[Stored dataset items]
━━━━━━━━
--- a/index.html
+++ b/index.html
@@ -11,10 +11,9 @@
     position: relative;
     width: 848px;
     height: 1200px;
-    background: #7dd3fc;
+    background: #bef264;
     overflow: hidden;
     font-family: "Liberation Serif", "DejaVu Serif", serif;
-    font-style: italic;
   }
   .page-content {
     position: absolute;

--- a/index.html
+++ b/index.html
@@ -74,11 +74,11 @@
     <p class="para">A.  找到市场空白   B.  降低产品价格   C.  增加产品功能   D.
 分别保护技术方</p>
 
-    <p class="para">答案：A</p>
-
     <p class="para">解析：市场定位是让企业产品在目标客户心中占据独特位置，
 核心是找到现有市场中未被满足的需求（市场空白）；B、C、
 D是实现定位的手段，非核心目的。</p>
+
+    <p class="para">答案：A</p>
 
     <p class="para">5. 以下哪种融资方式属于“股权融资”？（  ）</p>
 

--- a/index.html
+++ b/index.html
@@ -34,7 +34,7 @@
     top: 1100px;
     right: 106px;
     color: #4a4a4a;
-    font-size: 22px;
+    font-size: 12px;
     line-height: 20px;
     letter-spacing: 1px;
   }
━━━━━━━━
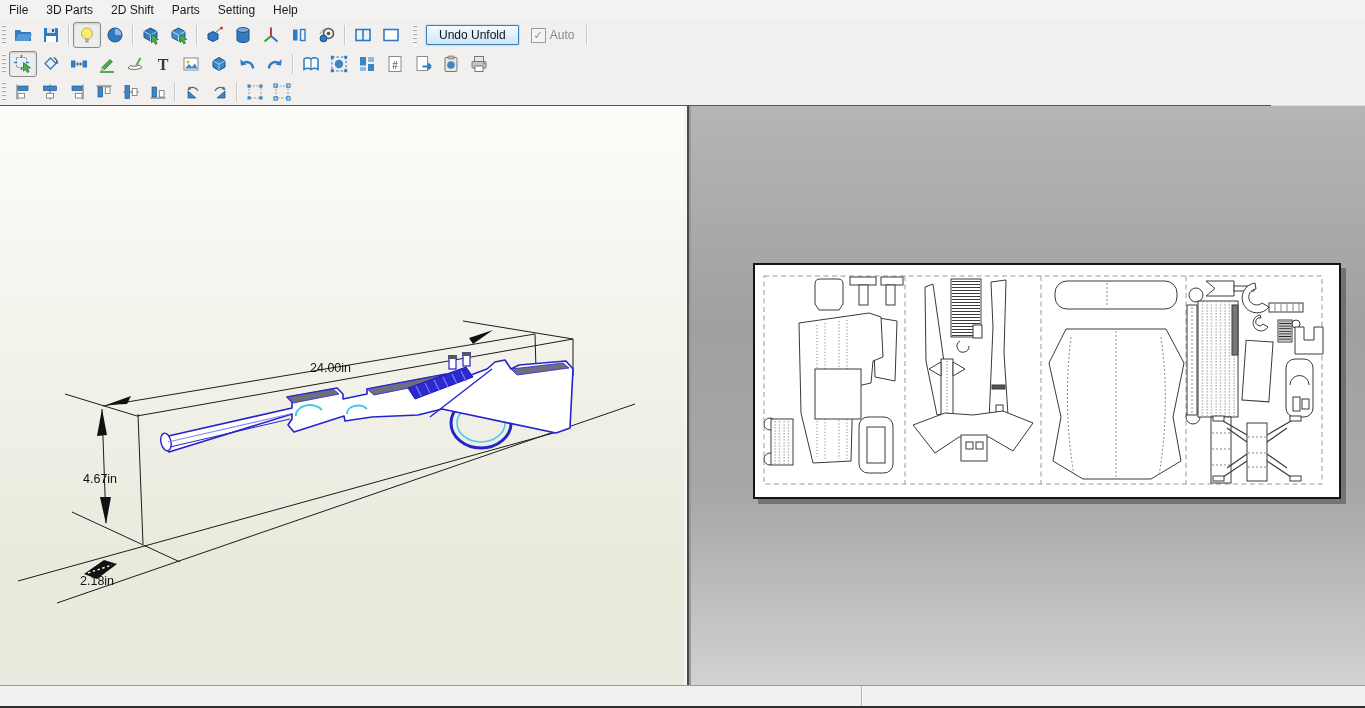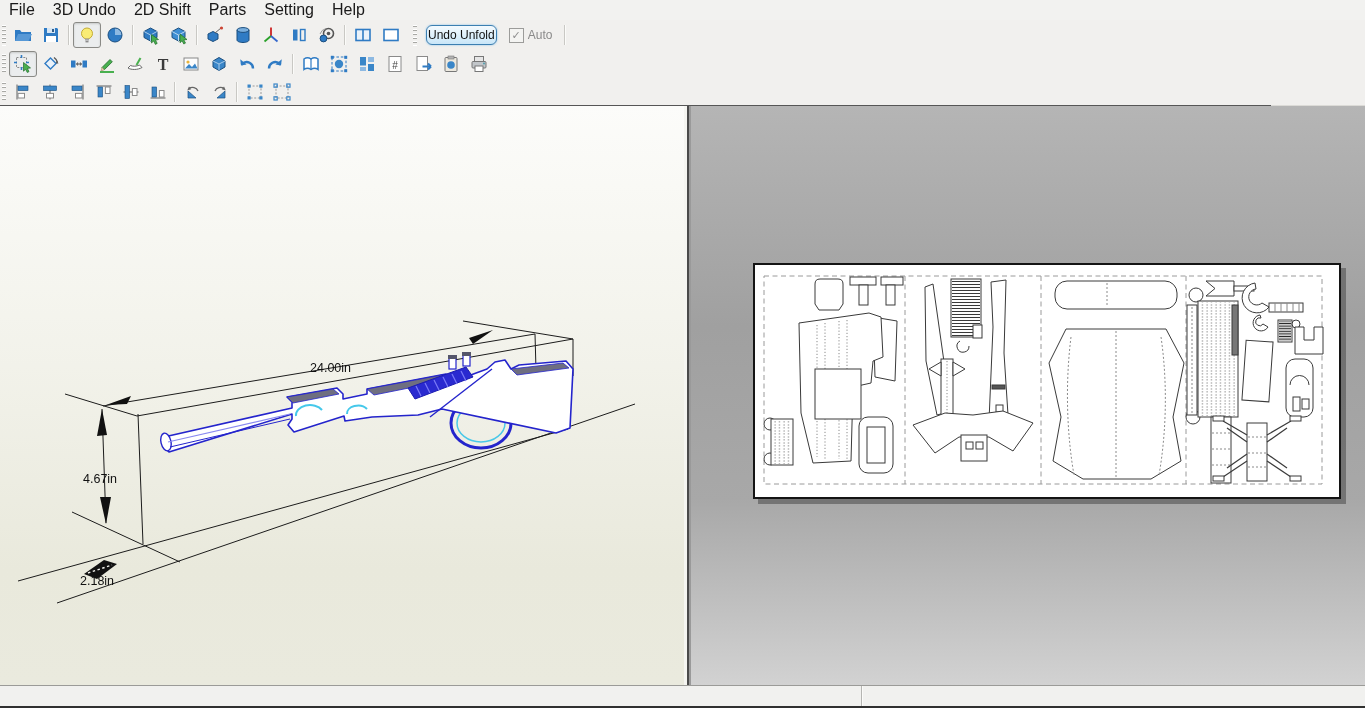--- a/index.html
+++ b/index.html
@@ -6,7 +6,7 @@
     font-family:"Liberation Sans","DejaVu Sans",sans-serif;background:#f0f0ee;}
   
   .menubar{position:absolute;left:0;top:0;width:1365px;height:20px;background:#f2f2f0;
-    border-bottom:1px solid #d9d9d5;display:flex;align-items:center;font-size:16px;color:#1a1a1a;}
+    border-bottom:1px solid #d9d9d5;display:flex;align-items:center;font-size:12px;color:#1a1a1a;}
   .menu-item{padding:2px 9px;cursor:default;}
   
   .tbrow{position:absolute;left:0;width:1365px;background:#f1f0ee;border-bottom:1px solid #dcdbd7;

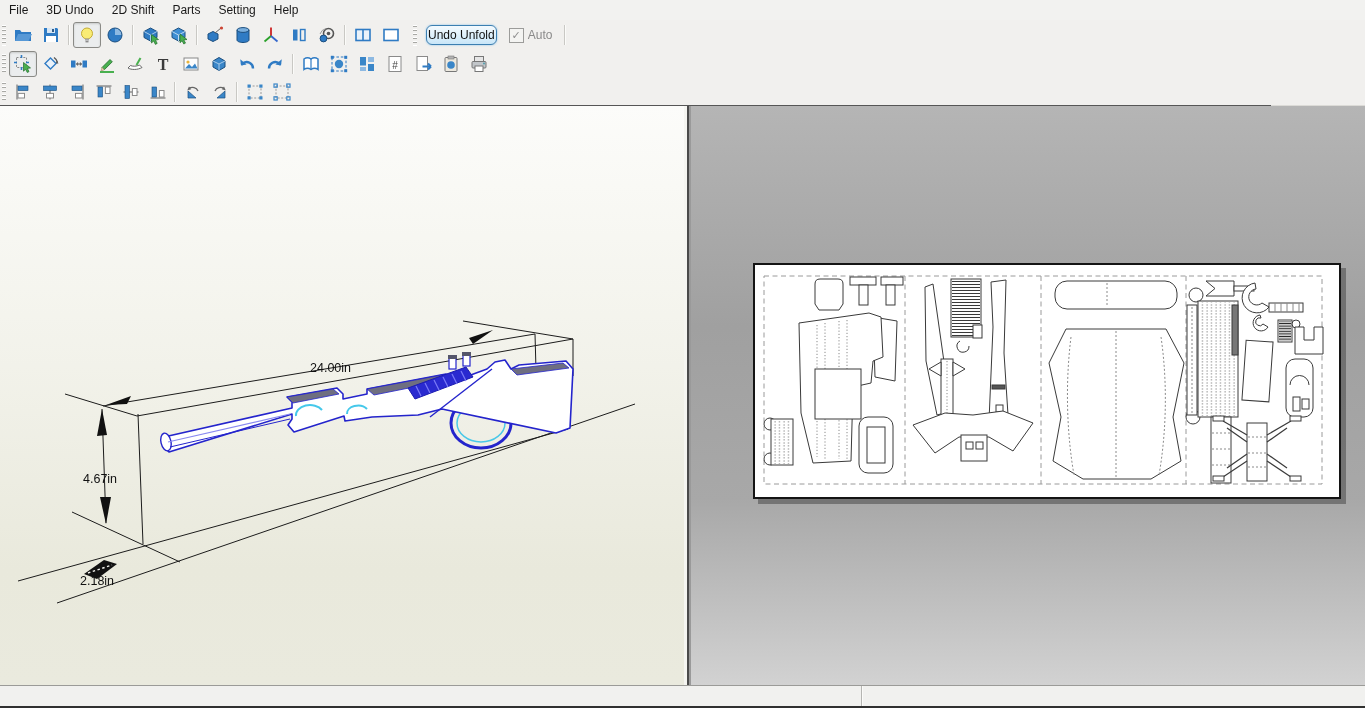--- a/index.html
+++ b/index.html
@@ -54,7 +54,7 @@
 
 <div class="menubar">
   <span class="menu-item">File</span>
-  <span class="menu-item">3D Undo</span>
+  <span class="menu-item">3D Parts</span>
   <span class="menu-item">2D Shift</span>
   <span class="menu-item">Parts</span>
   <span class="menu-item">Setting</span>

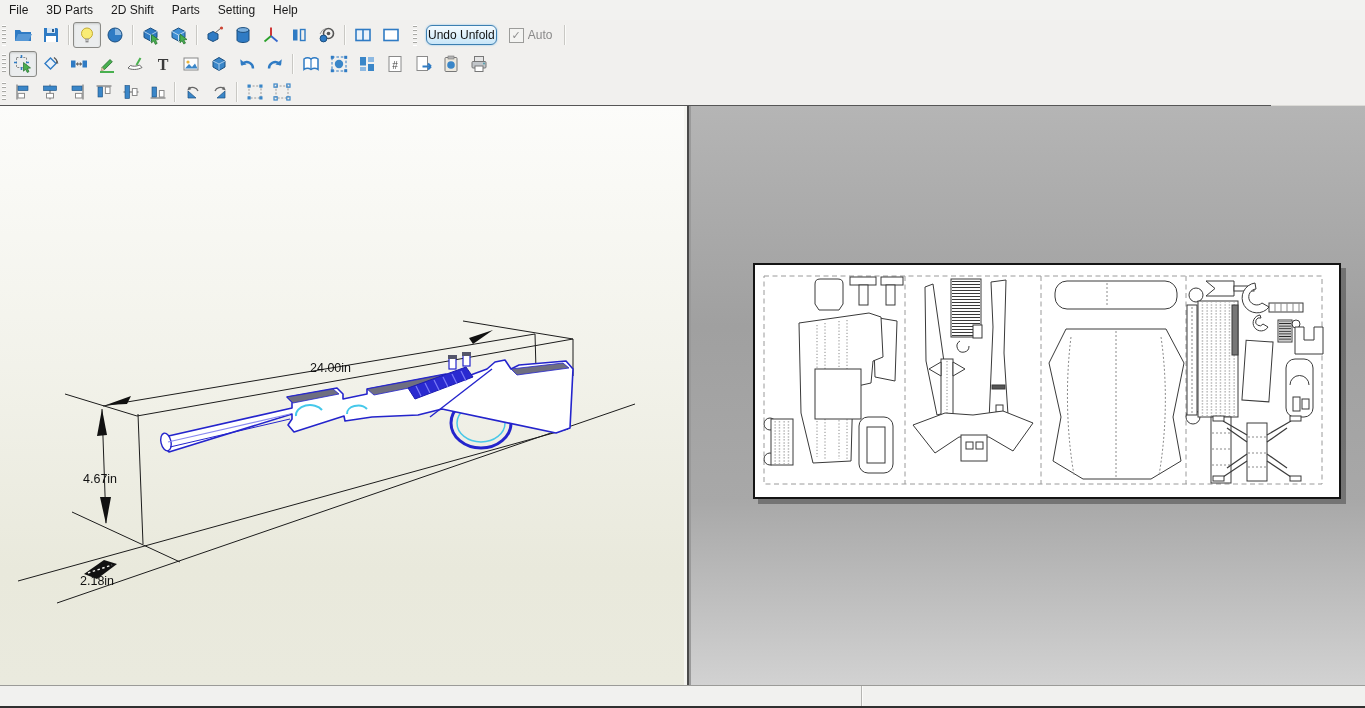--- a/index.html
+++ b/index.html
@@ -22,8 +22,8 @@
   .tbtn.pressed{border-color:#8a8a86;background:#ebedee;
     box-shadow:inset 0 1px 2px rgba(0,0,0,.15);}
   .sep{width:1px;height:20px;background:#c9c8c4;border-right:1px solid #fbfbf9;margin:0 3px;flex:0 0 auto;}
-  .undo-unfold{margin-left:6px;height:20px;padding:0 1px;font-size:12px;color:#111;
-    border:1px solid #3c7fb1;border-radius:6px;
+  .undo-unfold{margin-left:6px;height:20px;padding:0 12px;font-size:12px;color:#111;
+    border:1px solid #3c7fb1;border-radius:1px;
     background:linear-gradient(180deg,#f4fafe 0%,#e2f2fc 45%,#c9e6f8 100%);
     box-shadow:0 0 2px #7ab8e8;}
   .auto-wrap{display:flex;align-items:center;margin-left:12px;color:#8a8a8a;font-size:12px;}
━━━━━━━━
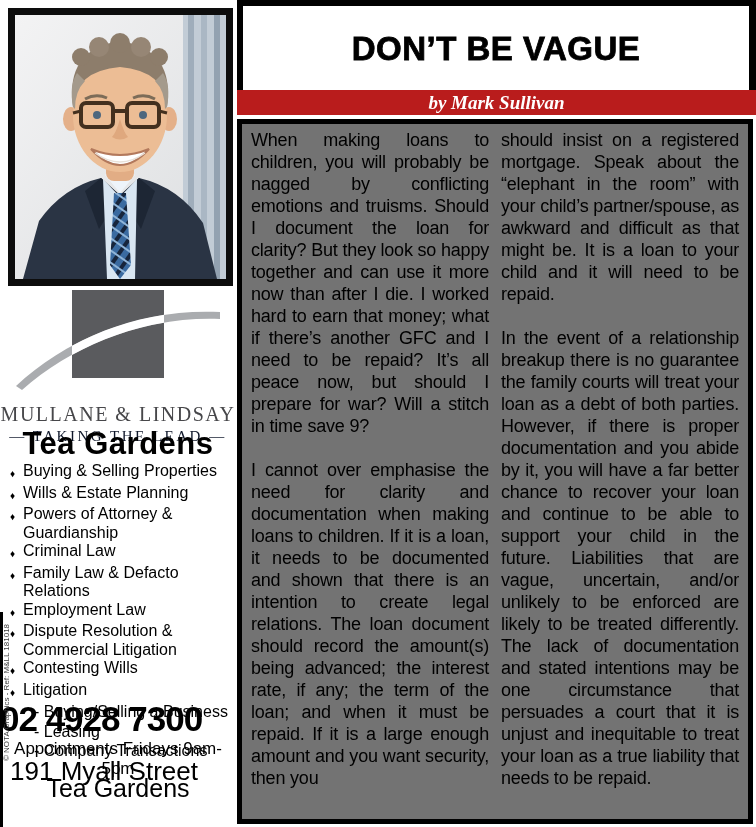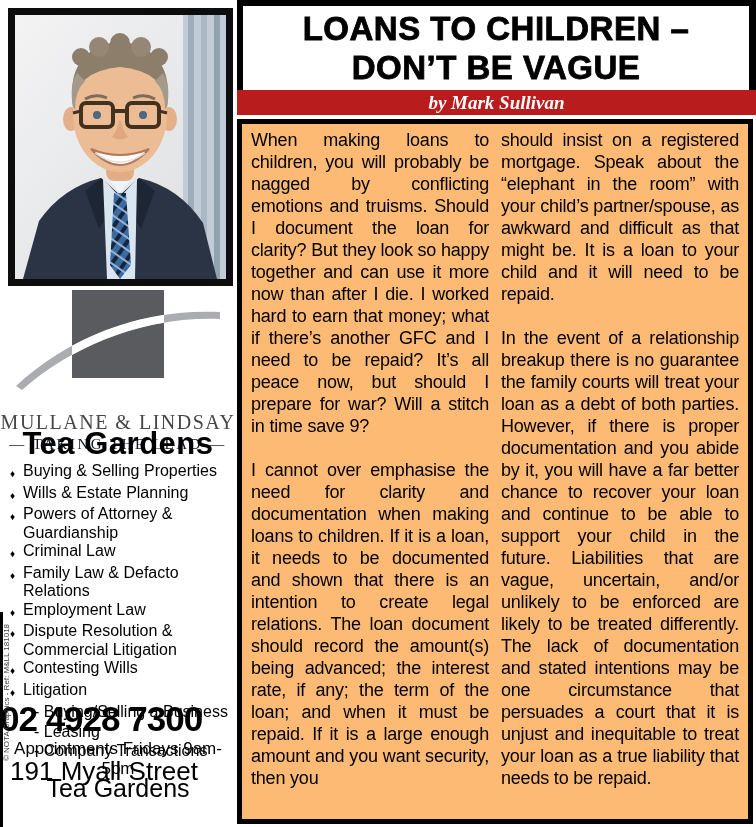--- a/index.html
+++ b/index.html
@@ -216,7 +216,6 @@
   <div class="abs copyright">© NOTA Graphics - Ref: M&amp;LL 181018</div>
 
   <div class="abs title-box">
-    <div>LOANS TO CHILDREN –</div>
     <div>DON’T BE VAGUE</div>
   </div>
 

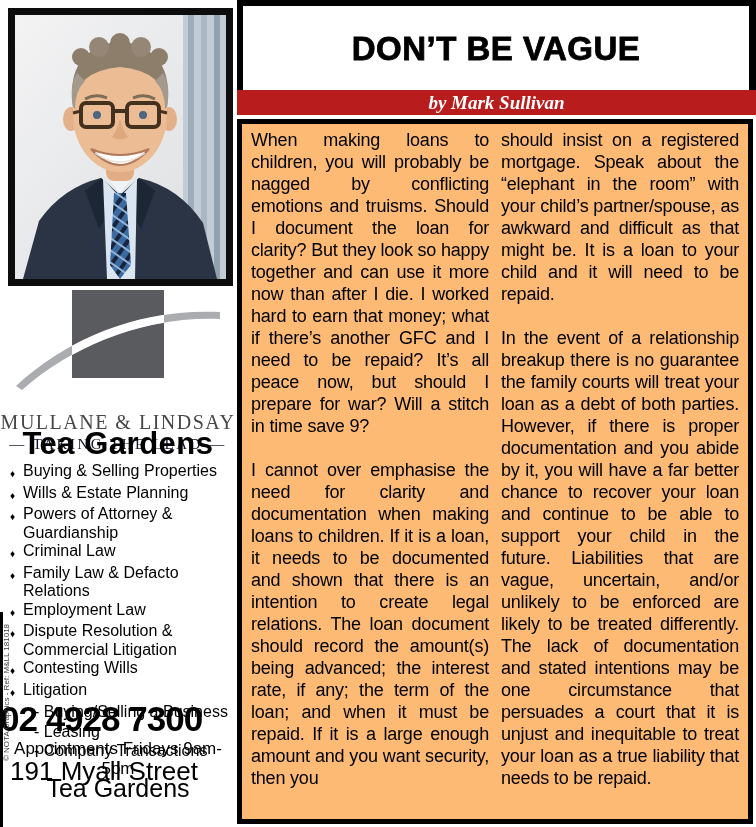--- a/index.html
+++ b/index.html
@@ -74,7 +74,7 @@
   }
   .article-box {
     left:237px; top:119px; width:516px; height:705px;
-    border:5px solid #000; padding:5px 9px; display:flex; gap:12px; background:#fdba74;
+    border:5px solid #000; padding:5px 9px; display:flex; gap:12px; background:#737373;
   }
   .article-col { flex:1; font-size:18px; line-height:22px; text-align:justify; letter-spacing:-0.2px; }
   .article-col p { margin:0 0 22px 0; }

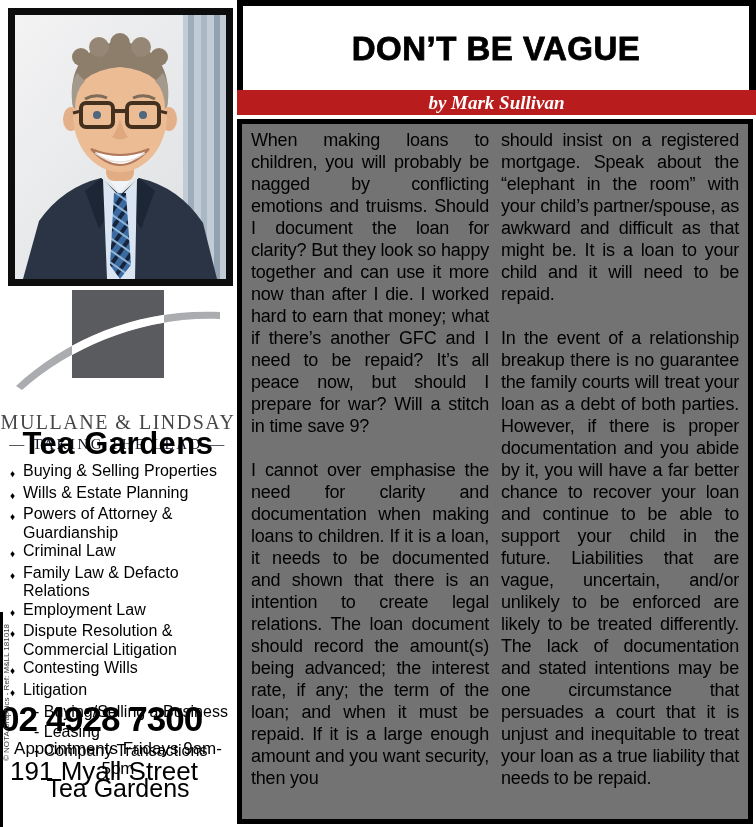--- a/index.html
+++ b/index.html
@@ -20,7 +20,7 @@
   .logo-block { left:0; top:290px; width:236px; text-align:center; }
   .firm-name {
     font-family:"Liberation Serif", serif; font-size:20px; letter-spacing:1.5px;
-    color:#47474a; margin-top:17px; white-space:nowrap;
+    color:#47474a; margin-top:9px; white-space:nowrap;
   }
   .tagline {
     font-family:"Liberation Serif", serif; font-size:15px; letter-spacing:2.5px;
━━━━━━━━
» **WORK INSTRUCTION**
From the records above, output only the lines starting at the one containing "left:237px; top:119px; width:516px;" and ending at the one containing "serif; font-size:15px; letter-spacing:2.5px;", word for word. Pictures stay out.

» **FINISHED EXERCISE**
     left:237px; top:119px; width:516px; height:705px;
-    border:5px solid #000; padding:5px 9px; display:flex; gap:12px; background:#fdba74;
+    border:5px solid #000; padding:5px 9px; display:flex; gap:12px; background:#737373;
   }
   .article-col { flex:1; font-size:18px; line-height:22px; text-align:justify; letter-spacing:-0.2px; }
   .article-col p { margin:0 0 22px 0; }

--- a/index.html
+++ b/index.html
@@ -20,7 +20,7 @@
   .logo-block { left:0; top:290px; width:236px; text-align:center; }
   .firm-name {
     font-family:"Liberation Serif", serif; font-size:20px; letter-spacing:1.5px;
-    color:#47474a; margin-top:17px; white-space:nowrap;
+    color:#47474a; margin-top:9px; white-space:nowrap;
   }
   .tagline {
     font-family:"Liberation Serif", serif; font-size:15px; letter-spacing:2.5px;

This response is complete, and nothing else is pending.